======== The records

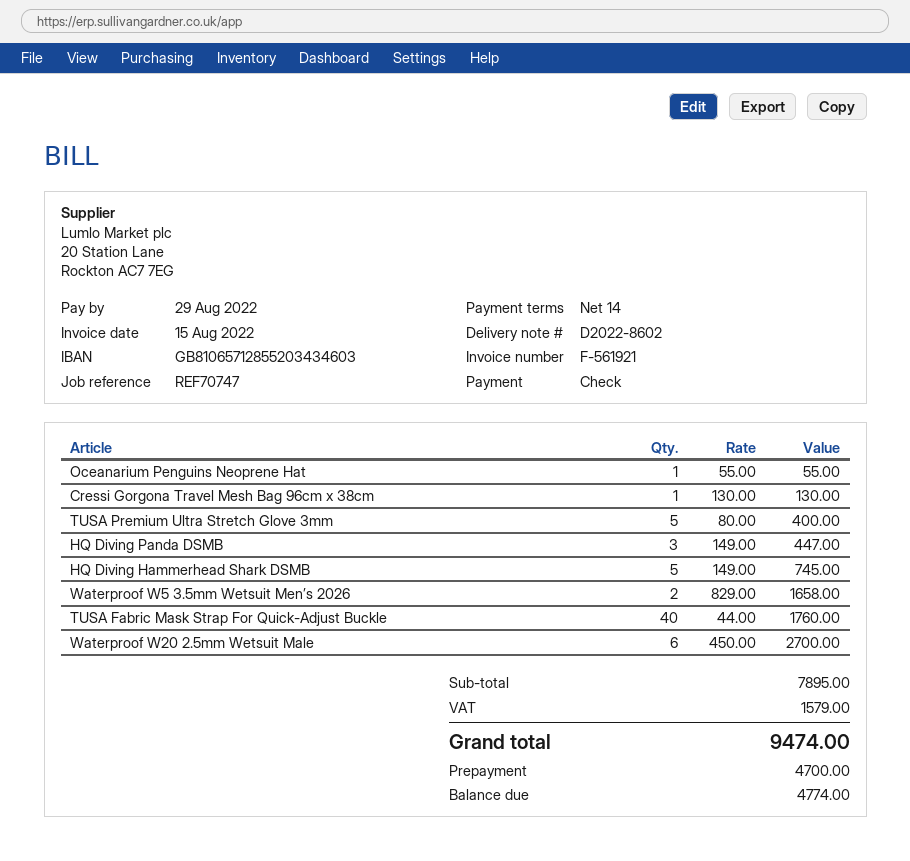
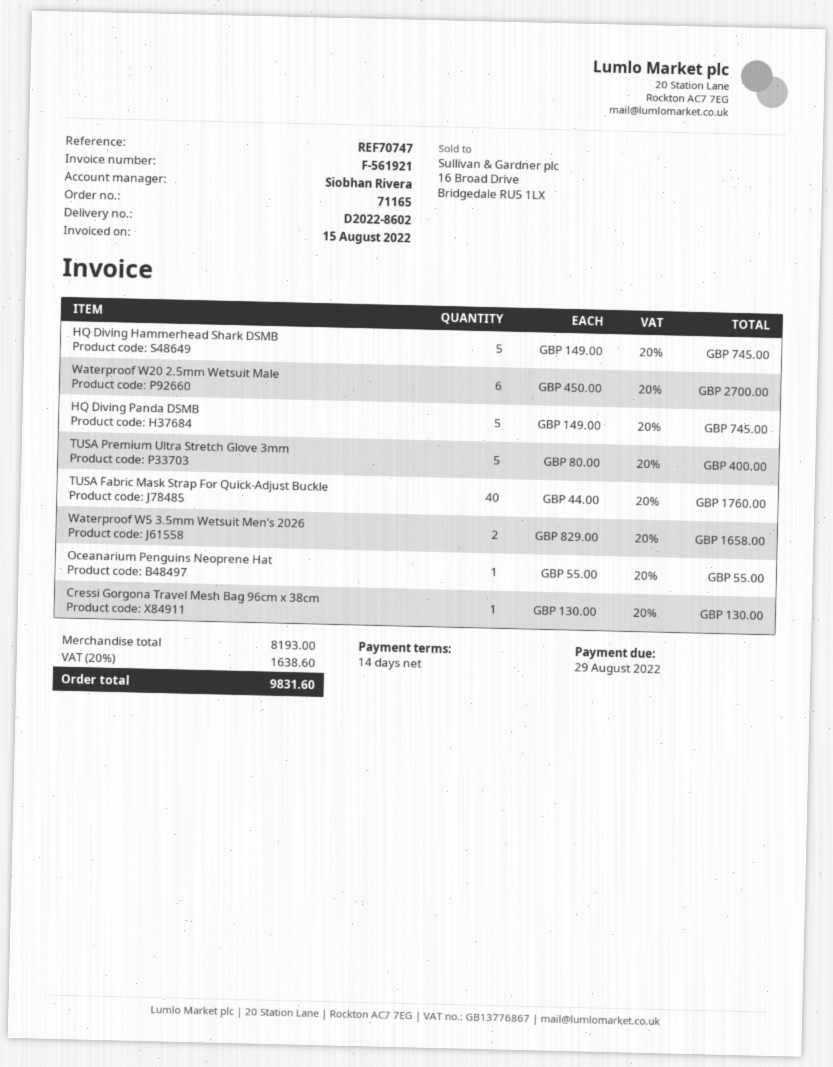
HQ Diving Panda DSMB: 3 x 149.00 = 447.00 -> 5 x 149.00 = 745.00
subtotal: 7895.00 -> 8193.00
tax: 1579.00 -> 1638.60
total: 9474.00 -> 9831.60

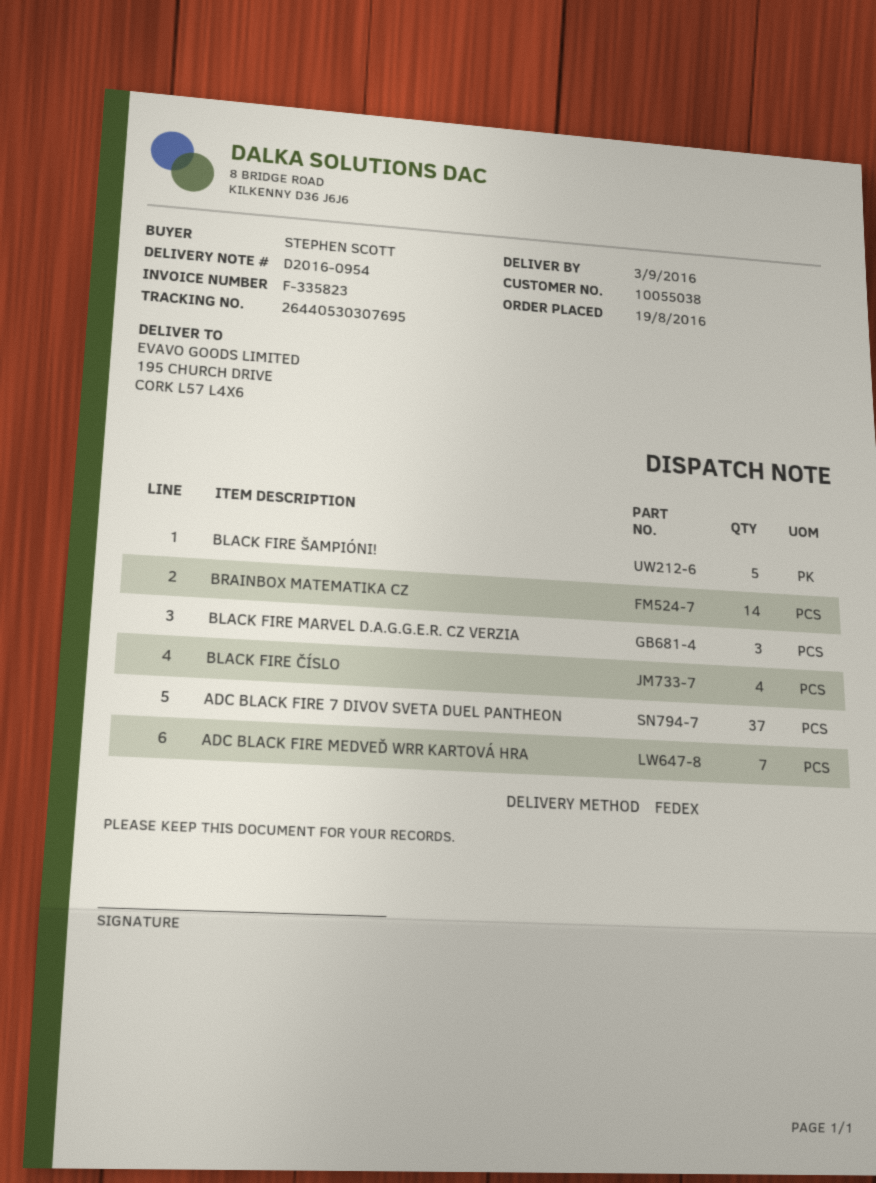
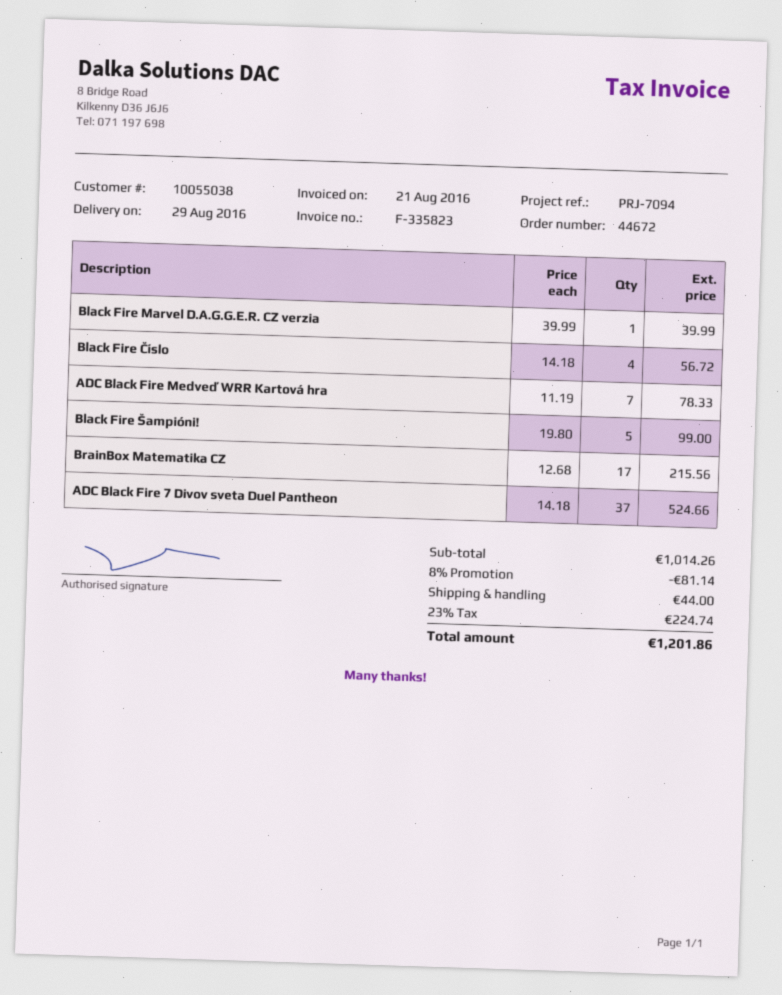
delivery date: 2016-09-03 -> 2016-08-29
BRAINBOX MATEMATIKA CZ: 14 -> 17
BLACK FIRE MARVEL D.A.G.G.E.R. CZ VERZIA: 3 -> 1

================

— What is required —
Give the preceding data back exactly, minus every picture.

— The completed task —
HQ Diving Panda DSMB: 3 x 149.00 = 447.00 -> 5 x 149.00 = 745.00
subtotal: 7895.00 -> 8193.00
tax: 1579.00 -> 1638.60
total: 9474.00 -> 9831.60

delivery date: 2016-09-03 -> 2016-08-29
BRAINBOX MATEMATIKA CZ: 14 -> 17
BLACK FIRE MARVEL D.A.G.G.E.R. CZ VERZIA: 3 -> 1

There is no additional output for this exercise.